I’m happy this chapter is over. I also wonder how long it will be until I stop trying to check my incoming comments. Even though I deleted the bookmarks, I still catch myself looking for them several times a day. Why did I keep doing this for so long? There were always glimmers of hope and amazing moments. Every now and then, a photo essay would inspire a genuine meaningful exchange of ideas, where strangers would listen to, and even learn from, each other. One time a nasa astronaut contacted me to see if I could put her in touch with a long-lost friend she’d seen commenting on one of my articles.
But, as most people know, the majority of discourse in online comment sections is not inspirational. The best I could do as moderator some days was to keep the conversation from completely turning into a flaming cesspool. Last month, I was speaking to a friend, describing my long-held hope that things might someday improve, that every time a conversation in comments went really well, maybe it signaled a turning point—that from then on, things would get better. As soon as I said that aloud, I realized that it sounded as if I had been living in a long-term abusive relationship.

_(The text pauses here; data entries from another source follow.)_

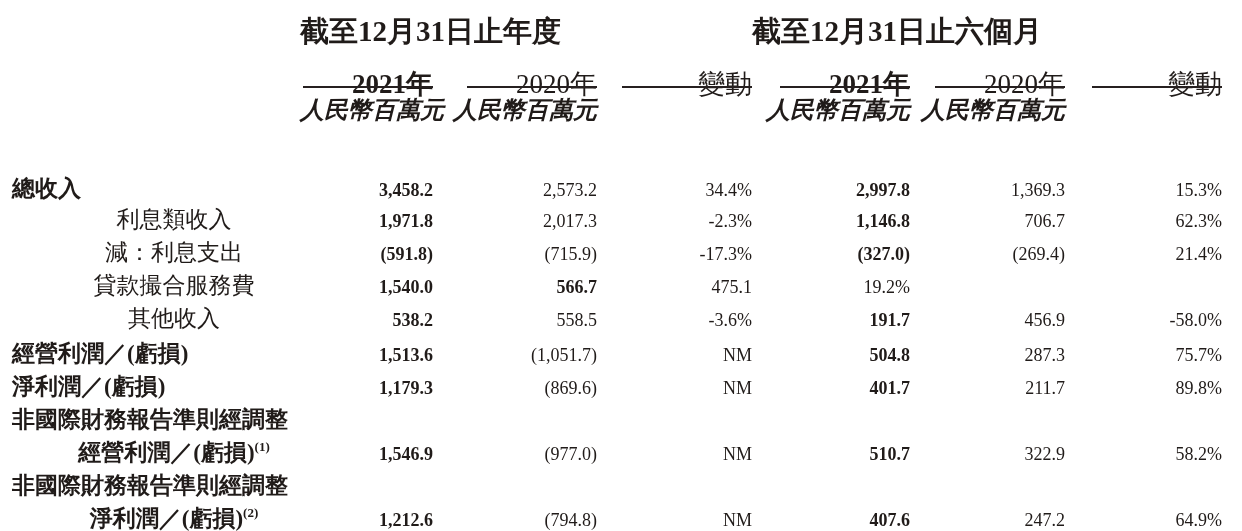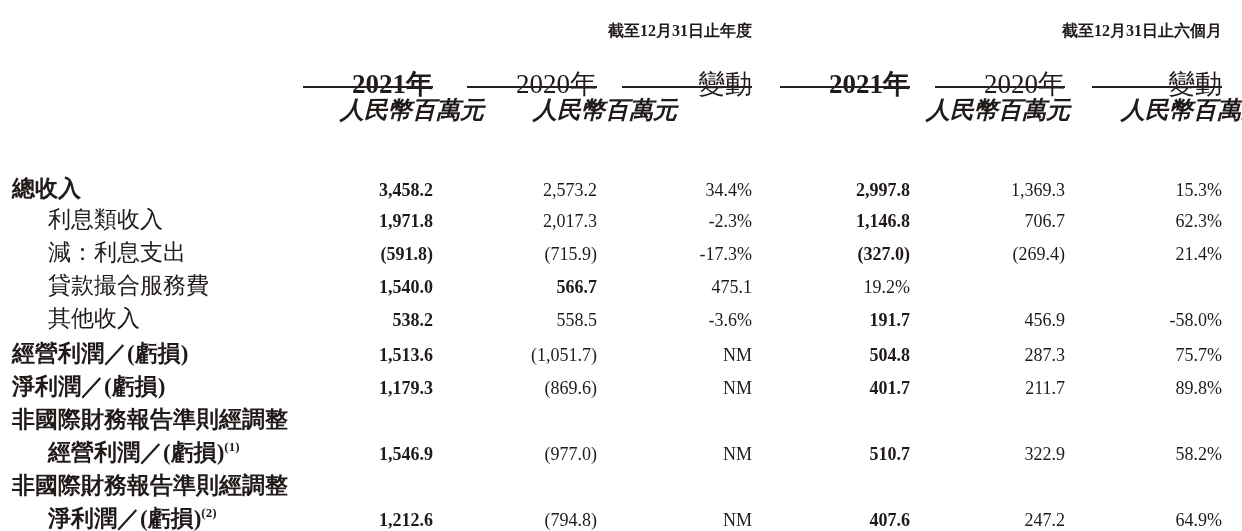"截至12月31日止年度" .gtitle { font-size: 16px -> 29px; text-align: right -> left }
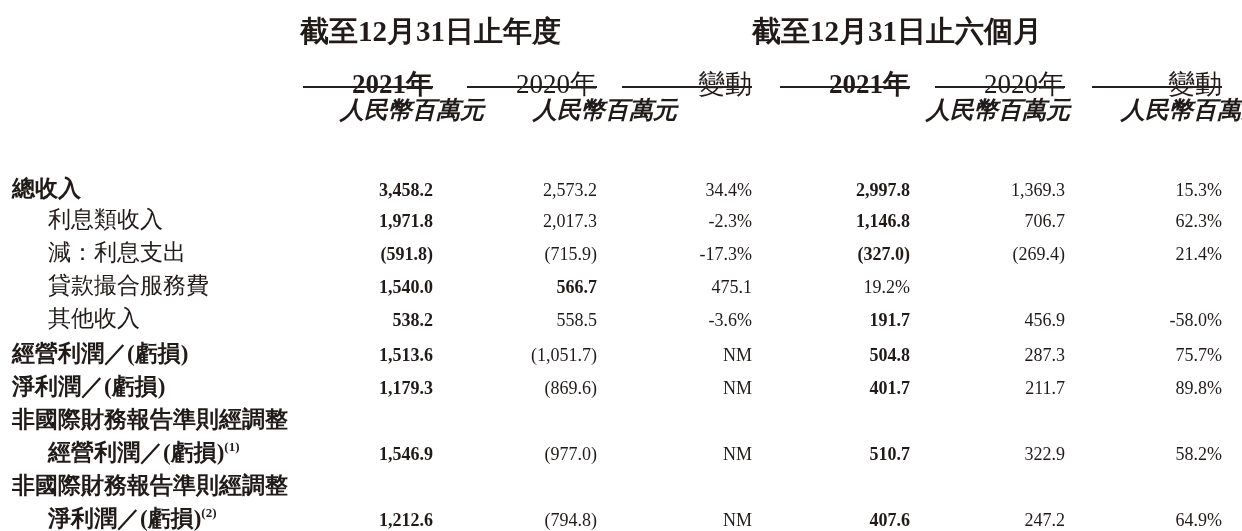"人民幣百萬元" .unit-row { gap: 40px -> none }
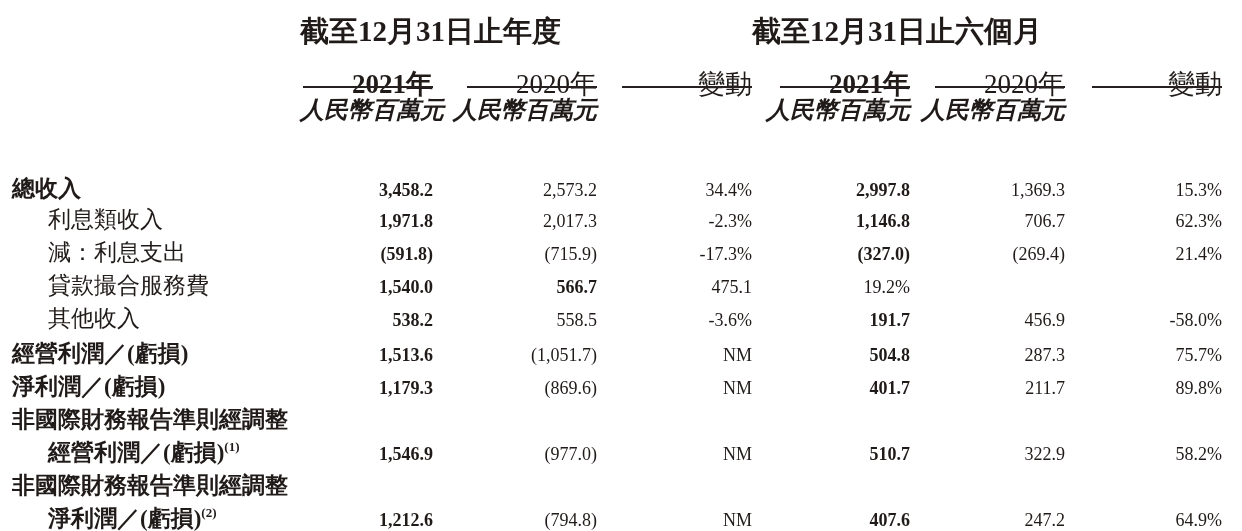"利息類收入" .ind { text-align: none -> center }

Farewell, comments section. There are a handful of voices I will miss, but, on balance, the comments always had more of a negative impact than a positive one. For those who still plumb their depths, I’ve collected some thoughts, observations, and frequently posted comments from a decade of being a comment-section gatekeeper.
One question I’ve thought long and hard about often comes up when I post images of injured or dead people involved in disasters, accidents, or attacks: “How can you show that? What if that was your family member in that photo?” If you read the thought process of Jeff Bauman, the Boston bombing victim famously photographed after being horrifically injured, I think I agree with the conclusions he reached. While the situation was horrific, the photographer was doing his job: “He was showing the world the truth—that bombs tear flesh and smash bones—and making the tragedy real.” No serious photojournalist or photo editor takes their job lightly when it comes to making or publishing sensitive images like that.
Another common question: “Why no photos of [insert commenter’s favorite thing, missing from essay]?” The act of editing is one of abbreviation, of cutting, of being selective. Many photos fall to the cutting-room floor. Many photos just are not available to me through our licensed sources, or any other avenue. (I apologize in advance for the next time I post a photo essay about Animals on the Playing Field, and leave out that one hilarious raccoon.)
And, finally: “Why are these collections so focused on the United States?” I’m limited by the photos available to me either through agencies we have contracts with (Associated Press, Reuters, and Getty/AFP), or that are freely available, such as U.S. government works, nasaphotos, and the Library of Congress archives. In all, most of my sources are largely based in the United States, and that may be reflected in my photo essays, especially ones focused on historic images.
The advice I’d offer to commenters, if they’d really like to hear what a moderator likes to see, is pretty basic. Be kind and civil. Allow that you may be mistaken; allow that others will make mistakes, be gracious. If you’re going to contribute, try to make it worthwhile.
“We should give them tv’s and guns!”—The first comment I ever approved, posted to an article titled “Uncontacted Tribe Photographed in Brazil,” in May 2008.
“I hope he had his towel.”—The last comment I’ll ever moderate, about Elon Musk’s orbiting car pilot, posted to “The Launch of the SpaceX Falcon Heavy,” on February 6.